BEGIN RECORDS SUPPLIED
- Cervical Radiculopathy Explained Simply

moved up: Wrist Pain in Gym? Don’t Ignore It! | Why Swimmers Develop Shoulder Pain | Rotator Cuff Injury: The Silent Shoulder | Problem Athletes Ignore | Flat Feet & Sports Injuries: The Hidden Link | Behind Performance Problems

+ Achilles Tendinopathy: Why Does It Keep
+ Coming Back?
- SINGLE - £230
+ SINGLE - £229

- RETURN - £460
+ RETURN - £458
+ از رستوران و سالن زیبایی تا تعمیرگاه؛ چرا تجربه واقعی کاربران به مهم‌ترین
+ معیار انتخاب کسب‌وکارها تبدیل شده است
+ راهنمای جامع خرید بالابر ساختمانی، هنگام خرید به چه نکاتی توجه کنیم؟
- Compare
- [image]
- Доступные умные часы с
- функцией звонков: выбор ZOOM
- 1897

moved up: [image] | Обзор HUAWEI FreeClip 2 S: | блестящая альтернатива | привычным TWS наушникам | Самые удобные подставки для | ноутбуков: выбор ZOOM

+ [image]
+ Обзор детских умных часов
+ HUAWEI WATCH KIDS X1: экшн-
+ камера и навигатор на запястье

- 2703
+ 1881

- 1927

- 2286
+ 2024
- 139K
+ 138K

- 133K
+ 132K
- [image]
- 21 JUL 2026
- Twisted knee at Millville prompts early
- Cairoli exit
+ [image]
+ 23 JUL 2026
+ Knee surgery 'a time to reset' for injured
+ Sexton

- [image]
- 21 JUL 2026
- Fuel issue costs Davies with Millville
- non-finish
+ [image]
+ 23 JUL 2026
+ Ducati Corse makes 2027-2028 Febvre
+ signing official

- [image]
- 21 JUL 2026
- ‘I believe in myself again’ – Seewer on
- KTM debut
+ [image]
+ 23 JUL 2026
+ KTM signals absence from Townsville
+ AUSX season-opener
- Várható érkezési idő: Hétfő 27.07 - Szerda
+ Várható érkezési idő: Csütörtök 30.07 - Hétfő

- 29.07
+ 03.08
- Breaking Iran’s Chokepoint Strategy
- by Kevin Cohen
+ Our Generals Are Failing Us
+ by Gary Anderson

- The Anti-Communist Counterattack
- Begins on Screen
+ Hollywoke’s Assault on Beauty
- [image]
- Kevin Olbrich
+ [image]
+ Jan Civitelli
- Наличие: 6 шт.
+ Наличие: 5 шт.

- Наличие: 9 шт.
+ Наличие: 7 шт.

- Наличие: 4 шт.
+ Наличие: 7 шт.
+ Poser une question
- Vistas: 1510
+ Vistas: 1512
END RECORDS SUPPLIED
* _TASK DESCRIPTION_:
In the entries above, identify every line with the string "ZOOM".

* _EXERCISE SOLUTION_:
- функцией звонков: выбор ZOOM
moved up: [image] | Обзор HUAWEI FreeClip 2 S: | блестящая альтернатива | привычным TWS наушникам | Самые удобные подставки для | ноутбуков: выбор ZOOM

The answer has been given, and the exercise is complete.